# komputerbay CF cards



## dolina (Feb 28, 2016)

How happy are you with your purchase?

128GB 1066x CF cards are $93


----------



## Mt Spokane Photography (Feb 28, 2016)

They got started selling counterfit mame brand cards on ebay and Amazon, and now just put their name on the cards. The cards are made in China for them, and its pot luck as to performance and reliability. They sell a lot of cards and really should change their name to distance themselves from their counterfeiting days.



You can easily google them to see. I doubt that many professional photographers risk using them, but some buy counterfeit batteries from ebay and never know it, so they should have no qualms about buying Komputerbay cards and memory. I have not seen any recent complaints about counterfeiting. I doubt that major card companies will sell to them, so who knows where they get the Sandisk Cards they sell. Probably from gray market.

http://www.photographyboard.net/stay-away-from-komputerbay-6575422.html

Personally, I'd never buy one.


----------



## dolina (Feb 28, 2016)

Mt Spokane Photography said:


> They got started selling counterfit mame brand cards on ebay and Amazon, and now just put their name on the cards. The cards are made in China for them, and its pot luck as to performance and reliability. They sell a lot of cards and really should change their name to distance themselves from their counterfeiting days.
> 
> 
> 
> ...


Thank you for taking the time to write. komputerbay's 128GB 800x is more expensive than Lexar's 128GB 800x cards. Sale ends Feb 29 '16 at 11:59 PM EST


----------



## Maiaibing (Feb 28, 2016)

dolina said:


> How happy are you with your purchase?
> 
> 128GB 1066x CF cards are $93



I had three Komputerbay 1066x CF cards (including 2 of the above).

The first would not format in my 5DII. I sent it back.
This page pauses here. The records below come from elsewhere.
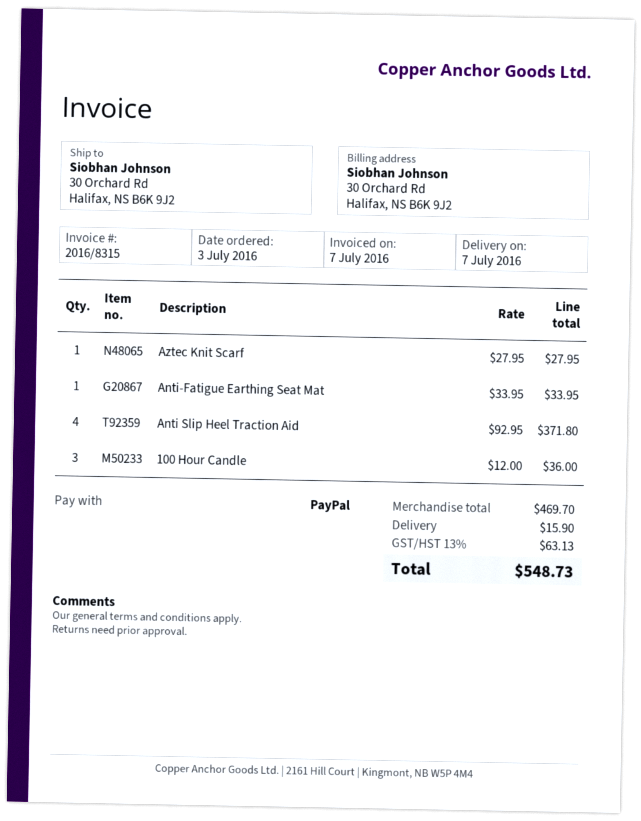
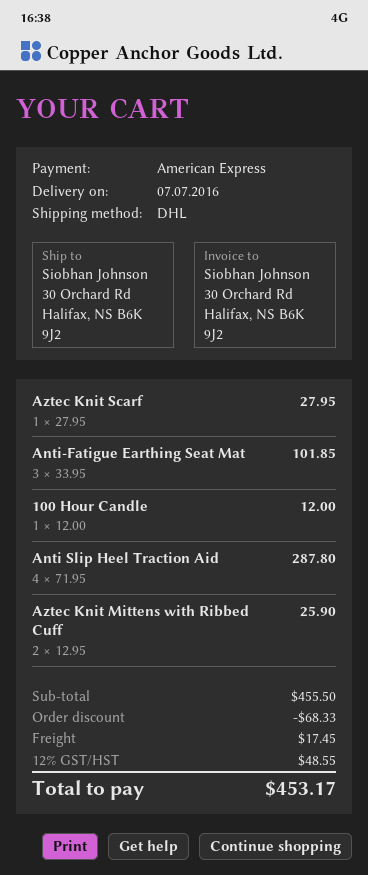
payment method: PayPal -> American Express
Anti-Fatigue Earthing Seat Mat: 1 x 33.95 = 33.95 -> 3 x 33.95 = 101.85
Anti Slip Heel Traction Aid: 4 x 92.95 = 371.80 -> 4 x 71.95 = 287.80
100 Hour Candle: 3 x 12.00 = 36.00 -> 1 x 12.00 = 12.00
Aztec Knit Mittens with Ribbed Cuff: none -> 2 x 12.95 = 25.90
subtotal: 469.70 -> 455.50
discount: none -> 68.33
shipping: 15.90 -> 17.45
tax: 13% = 63.13 -> 12% = 48.55
total: 548.73 -> 453.17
Komputerbay reimbursed but also wrote and offered to send me a new card - for free - only asking me to pay if it worked.

I did not take this offer. But since they stood by their product I later bought a second card of the same type. This card has worked very well in both my 5DII's and 5DS R.
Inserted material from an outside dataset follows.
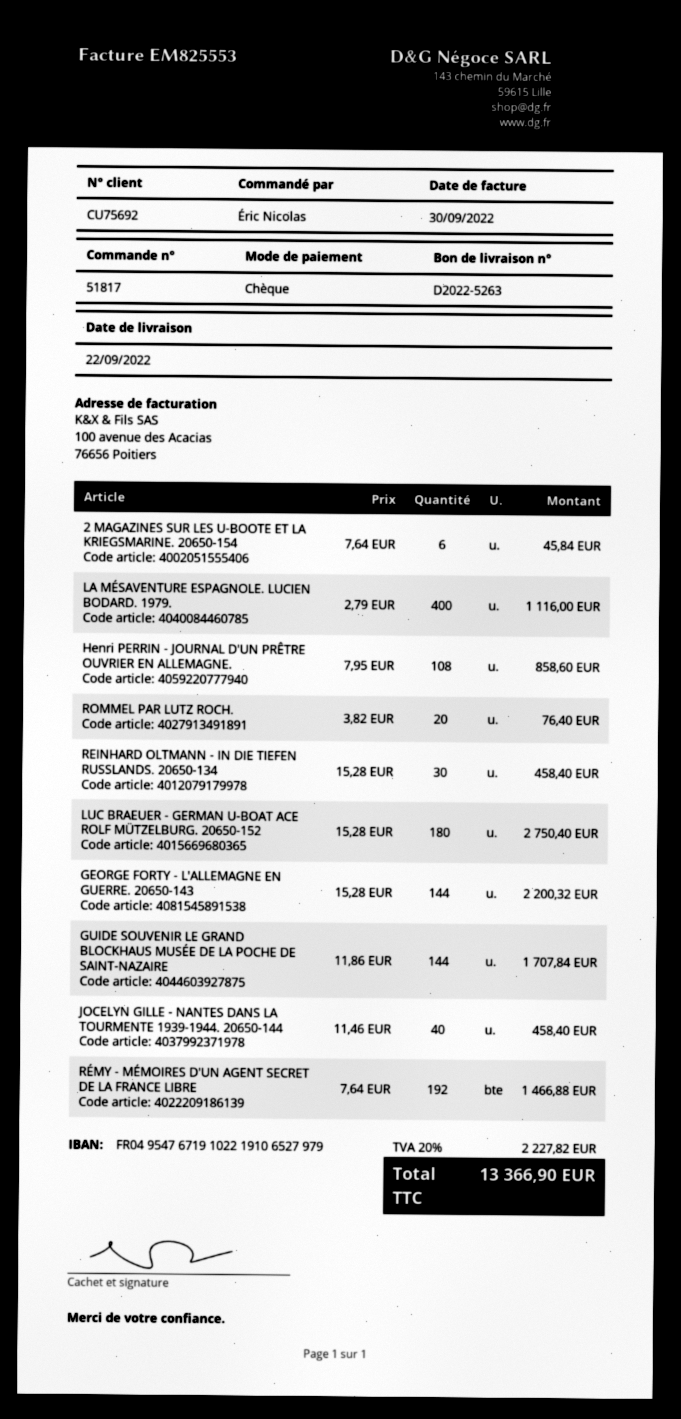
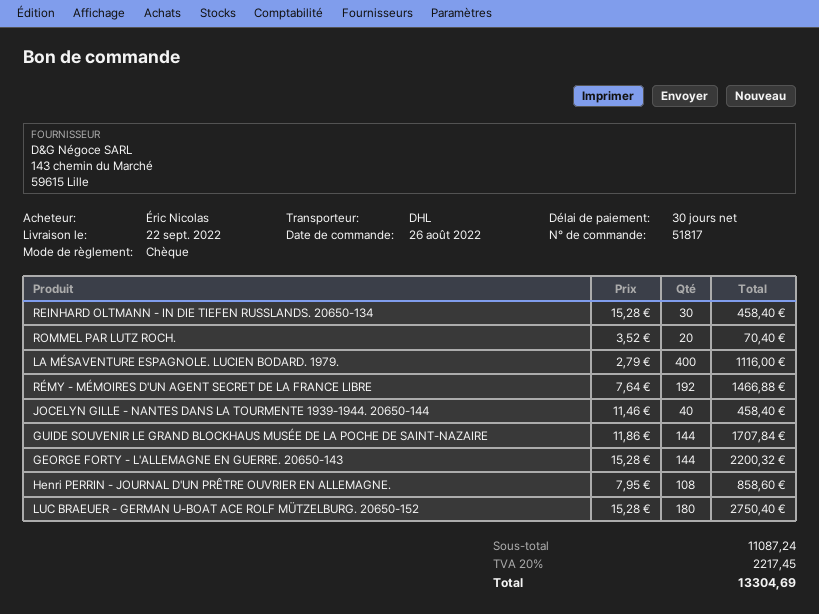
2 MAGAZINES SUR LES U-BOOTE ET LA KRIEGSMARINE. 20650-154: 6 x 7.64 = 45.84 -> none
ROMMEL PAR LUTZ ROCH.: 20 x 3.82 = 76.40 -> 20 x 3.52 = 70.40
tax: 20% = 2227.82 -> 20% = 2217.45
total: 13366.90 -> 13304.69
I have another 256 GB card which now "sits" in my 5DS R - works great and is very fast.

Depending on which card you are buying customer reviews for KomputerBay cards differ. 

Used to only buy Lexar and SanDisk. However, a guy working at a shop selling lots of CF cards wrote some years ago on dpreview that he had tracked all returns and did not find any significant difference between the return rates for various brands from Discount to Sandisk Pro cards. Returns are seemingly very rare once the card is up and running. 
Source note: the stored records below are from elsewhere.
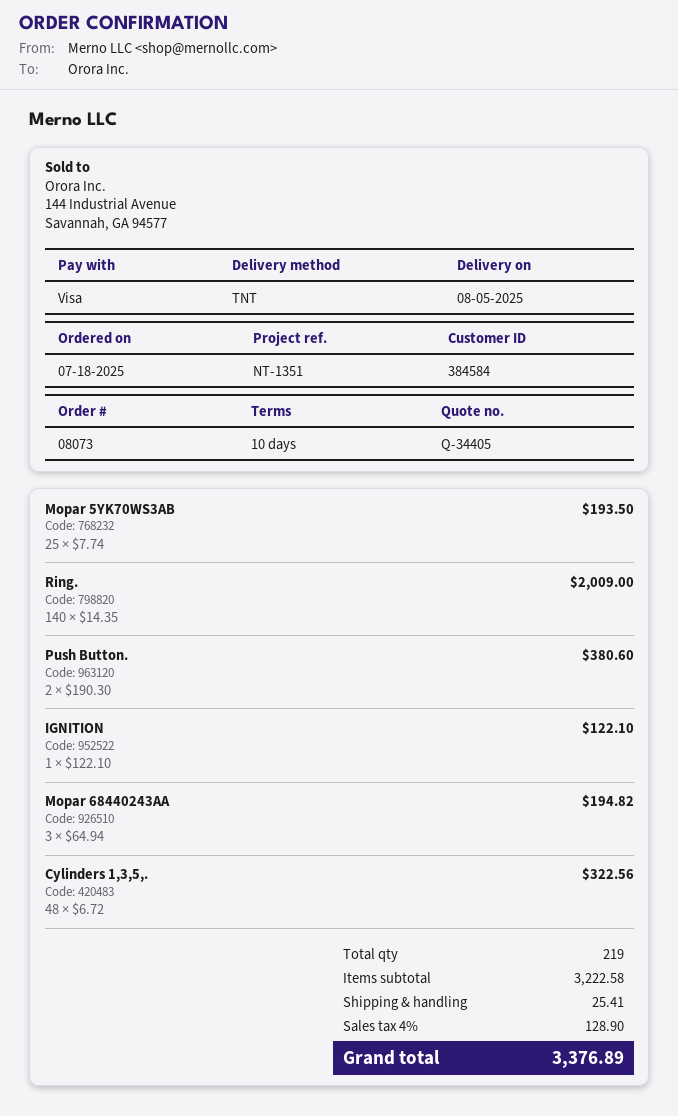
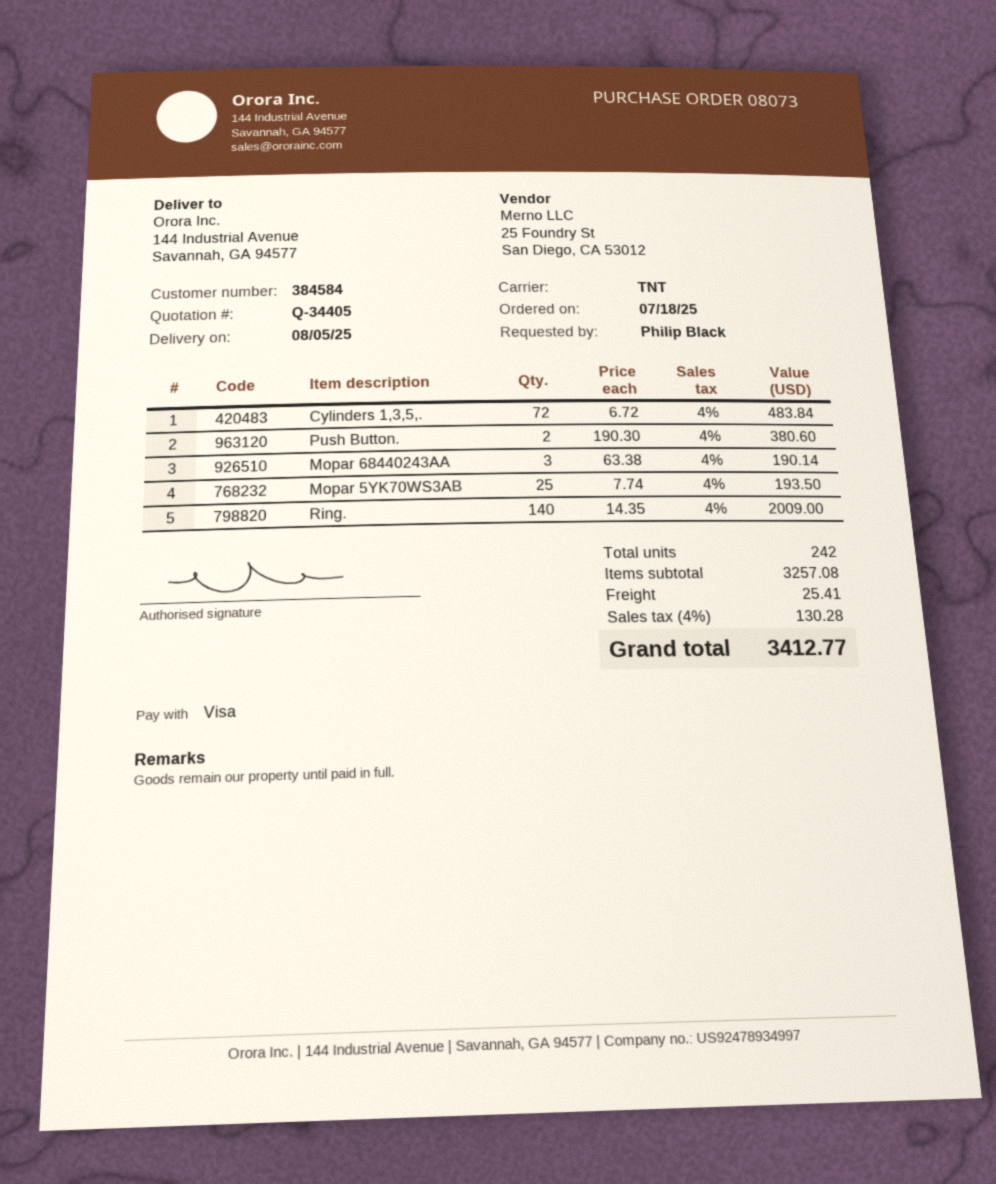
IGNITION: 1 x 122.10 = 122.10 -> none
Mopar 68440243AA: 3 x 64.94 = 194.82 -> 3 x 63.38 = 190.14
Cylinders 1,3,5,.: 48 x 6.72 = 322.56 -> 72 x 6.72 = 483.84
total quantity: 219 -> 242
subtotal: 3222.58 -> 3257.08
tax: 4% = 128.90 -> 4% = 130.28
total: 3376.89 -> 3412.77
Ever since I have been buying cards on the cheap. Transcend, PNY, KomputerBay etc. Served me very well so far.


----------



## Mt Spokane Photography (Feb 28, 2016)

Maiaibing said:


> . Returns are seemingly very rare once the card is up and running.



Yes, Electronics has infant mortality. For military use, all electronics is burned in to get past that early stage where failure is more likely. Later will come the wear out stage where failure rates jump. However, we have often purchased new and larger cards before that happens and leave those old 8 mb cards in a drawer.


I think that only a few companies actually make the memory chips for their cards, they have risen to the top probably due to buyer satisfaction.

Lexar is owned by Micron, and likely uses Micron Memory, but there is so much intermingling among electronics companies, its hard to be sure.

SanDisk is in the process of being purchased by Western Digital, I doubt if we will see many changes. They also make memory at Fabs around the world, so they also have control and QA over what goes into their products.

Kingston, Transcend, and a few other top quality memory companies make their own memory products, but purchase the actual memory chips. They are large companies and can afford the expense of good QA and surveillance of their suppliers which means a good product.

The lower end of the memory business purchases memory chips from various suppliers and assembles them into the final product. They are prone to higher failure rates, but still turn out products that are reasonable.

Of course, some sell relabeled products purchased from other memory manufacturers, so they might be excellent or lower end memory, depending on the source.

Then, there are the counterfeit operators who supply junk that does not perform to specifications and is sold on online marketplaces until they are kicked off. They just reappear under a new name.

I think that as long as you purchase from one of the top two tiers, you are ok.

Its hard to tell which tier Komputerbay resides in, they are trying to move up, of course.


----------